> **What is expected**: Going line by line through the records below, count those containing the word "ecosystem", then give only the count.

[Records from a dataset]
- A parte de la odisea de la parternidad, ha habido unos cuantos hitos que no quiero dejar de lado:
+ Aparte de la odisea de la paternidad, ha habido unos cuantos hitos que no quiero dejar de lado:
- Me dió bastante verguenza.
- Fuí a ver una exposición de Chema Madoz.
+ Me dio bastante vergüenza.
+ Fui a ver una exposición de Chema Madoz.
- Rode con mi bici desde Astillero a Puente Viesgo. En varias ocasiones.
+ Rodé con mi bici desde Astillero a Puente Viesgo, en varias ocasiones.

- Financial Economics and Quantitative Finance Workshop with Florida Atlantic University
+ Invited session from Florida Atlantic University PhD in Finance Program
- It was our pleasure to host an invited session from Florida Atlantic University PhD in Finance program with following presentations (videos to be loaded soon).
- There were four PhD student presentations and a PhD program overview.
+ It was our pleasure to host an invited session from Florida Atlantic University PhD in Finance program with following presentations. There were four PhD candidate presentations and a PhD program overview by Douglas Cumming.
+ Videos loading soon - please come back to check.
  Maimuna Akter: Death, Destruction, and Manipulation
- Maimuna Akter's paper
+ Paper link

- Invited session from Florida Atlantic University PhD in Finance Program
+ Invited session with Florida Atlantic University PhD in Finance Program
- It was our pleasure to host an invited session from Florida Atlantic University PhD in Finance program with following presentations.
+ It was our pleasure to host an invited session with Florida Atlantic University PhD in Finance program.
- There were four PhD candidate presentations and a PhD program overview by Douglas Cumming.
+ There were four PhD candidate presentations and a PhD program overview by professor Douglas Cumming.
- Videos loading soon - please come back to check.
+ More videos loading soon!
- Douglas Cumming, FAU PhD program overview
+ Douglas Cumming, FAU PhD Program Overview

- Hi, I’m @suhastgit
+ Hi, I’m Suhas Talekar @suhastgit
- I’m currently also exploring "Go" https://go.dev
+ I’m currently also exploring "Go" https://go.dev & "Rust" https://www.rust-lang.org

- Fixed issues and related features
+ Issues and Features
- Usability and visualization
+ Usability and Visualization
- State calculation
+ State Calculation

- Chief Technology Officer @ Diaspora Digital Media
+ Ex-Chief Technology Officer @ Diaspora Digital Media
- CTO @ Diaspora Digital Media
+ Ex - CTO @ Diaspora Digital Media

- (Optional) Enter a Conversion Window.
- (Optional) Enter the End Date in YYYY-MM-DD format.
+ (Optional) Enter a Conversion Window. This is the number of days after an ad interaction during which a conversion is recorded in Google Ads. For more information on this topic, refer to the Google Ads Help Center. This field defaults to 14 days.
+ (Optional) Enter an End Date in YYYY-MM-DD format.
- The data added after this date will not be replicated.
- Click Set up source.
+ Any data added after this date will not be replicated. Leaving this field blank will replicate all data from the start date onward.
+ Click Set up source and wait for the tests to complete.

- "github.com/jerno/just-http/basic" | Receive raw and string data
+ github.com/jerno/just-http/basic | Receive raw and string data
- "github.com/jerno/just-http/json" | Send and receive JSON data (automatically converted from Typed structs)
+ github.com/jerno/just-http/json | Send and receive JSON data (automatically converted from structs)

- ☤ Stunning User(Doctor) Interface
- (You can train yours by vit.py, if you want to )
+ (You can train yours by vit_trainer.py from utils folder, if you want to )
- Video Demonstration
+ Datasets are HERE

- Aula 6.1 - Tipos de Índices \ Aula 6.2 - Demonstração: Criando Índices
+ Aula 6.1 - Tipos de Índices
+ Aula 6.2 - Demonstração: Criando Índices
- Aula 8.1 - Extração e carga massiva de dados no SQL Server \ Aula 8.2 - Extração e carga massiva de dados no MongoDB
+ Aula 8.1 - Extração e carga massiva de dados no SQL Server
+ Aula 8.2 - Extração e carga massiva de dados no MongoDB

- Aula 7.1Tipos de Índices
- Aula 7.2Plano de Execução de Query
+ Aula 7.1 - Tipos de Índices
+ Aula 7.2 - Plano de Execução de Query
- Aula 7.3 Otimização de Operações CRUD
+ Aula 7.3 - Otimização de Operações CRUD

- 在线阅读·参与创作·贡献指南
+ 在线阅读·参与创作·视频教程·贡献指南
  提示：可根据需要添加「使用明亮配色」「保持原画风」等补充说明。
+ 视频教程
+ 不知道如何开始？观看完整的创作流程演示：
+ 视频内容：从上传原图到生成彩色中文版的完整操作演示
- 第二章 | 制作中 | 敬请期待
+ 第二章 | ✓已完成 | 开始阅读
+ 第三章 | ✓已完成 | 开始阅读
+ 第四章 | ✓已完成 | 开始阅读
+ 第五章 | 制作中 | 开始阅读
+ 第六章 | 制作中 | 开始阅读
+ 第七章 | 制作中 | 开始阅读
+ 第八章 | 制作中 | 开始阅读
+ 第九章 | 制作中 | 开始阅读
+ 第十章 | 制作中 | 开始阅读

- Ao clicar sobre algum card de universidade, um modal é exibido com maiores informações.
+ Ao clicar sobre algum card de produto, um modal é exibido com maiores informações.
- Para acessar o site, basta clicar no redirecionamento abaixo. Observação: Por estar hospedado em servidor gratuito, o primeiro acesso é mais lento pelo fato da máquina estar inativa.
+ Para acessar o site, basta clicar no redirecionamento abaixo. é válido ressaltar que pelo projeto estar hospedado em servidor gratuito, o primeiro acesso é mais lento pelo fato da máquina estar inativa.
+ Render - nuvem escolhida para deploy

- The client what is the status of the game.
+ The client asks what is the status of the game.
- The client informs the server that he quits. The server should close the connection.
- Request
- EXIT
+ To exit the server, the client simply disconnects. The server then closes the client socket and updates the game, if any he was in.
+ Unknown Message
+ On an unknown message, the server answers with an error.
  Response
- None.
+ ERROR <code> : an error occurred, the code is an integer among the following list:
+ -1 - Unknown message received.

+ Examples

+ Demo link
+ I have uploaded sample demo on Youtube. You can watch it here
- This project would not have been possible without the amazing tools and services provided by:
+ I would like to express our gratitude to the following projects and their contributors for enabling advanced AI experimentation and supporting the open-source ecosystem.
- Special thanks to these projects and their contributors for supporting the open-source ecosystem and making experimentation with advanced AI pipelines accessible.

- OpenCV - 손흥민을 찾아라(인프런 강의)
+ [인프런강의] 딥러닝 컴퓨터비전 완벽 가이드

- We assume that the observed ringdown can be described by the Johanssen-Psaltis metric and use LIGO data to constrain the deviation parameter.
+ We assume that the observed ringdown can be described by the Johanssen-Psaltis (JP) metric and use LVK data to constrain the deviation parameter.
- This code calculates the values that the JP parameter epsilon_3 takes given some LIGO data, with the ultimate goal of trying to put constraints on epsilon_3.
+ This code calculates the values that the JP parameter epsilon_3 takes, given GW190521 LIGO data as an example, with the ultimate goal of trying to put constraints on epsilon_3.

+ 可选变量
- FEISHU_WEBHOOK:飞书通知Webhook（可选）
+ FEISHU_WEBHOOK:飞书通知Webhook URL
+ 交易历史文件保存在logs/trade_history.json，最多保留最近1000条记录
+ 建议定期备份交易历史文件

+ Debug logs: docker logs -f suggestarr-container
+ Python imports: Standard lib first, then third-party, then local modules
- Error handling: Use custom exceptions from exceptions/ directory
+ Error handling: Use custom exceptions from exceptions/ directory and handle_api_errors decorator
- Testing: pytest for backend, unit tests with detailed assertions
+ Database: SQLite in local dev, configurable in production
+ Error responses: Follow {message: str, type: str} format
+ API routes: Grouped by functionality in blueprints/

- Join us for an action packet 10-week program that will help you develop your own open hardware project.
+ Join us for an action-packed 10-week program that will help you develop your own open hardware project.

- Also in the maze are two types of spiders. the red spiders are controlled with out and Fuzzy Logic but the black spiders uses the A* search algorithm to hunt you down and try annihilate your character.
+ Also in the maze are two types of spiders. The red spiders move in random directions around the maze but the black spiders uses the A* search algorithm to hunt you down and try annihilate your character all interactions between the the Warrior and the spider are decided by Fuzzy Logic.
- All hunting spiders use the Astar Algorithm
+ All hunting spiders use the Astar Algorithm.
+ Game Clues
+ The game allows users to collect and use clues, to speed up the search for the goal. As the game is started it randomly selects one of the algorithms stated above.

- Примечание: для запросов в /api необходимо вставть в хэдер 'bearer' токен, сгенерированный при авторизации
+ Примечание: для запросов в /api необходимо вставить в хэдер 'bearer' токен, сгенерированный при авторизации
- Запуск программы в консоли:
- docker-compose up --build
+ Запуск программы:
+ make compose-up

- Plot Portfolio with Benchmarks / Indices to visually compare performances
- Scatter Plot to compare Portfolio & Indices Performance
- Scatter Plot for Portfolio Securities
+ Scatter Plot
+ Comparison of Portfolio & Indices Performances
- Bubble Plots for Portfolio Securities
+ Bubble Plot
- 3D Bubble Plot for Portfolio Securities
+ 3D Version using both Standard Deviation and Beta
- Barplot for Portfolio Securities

> **Written solution**: 2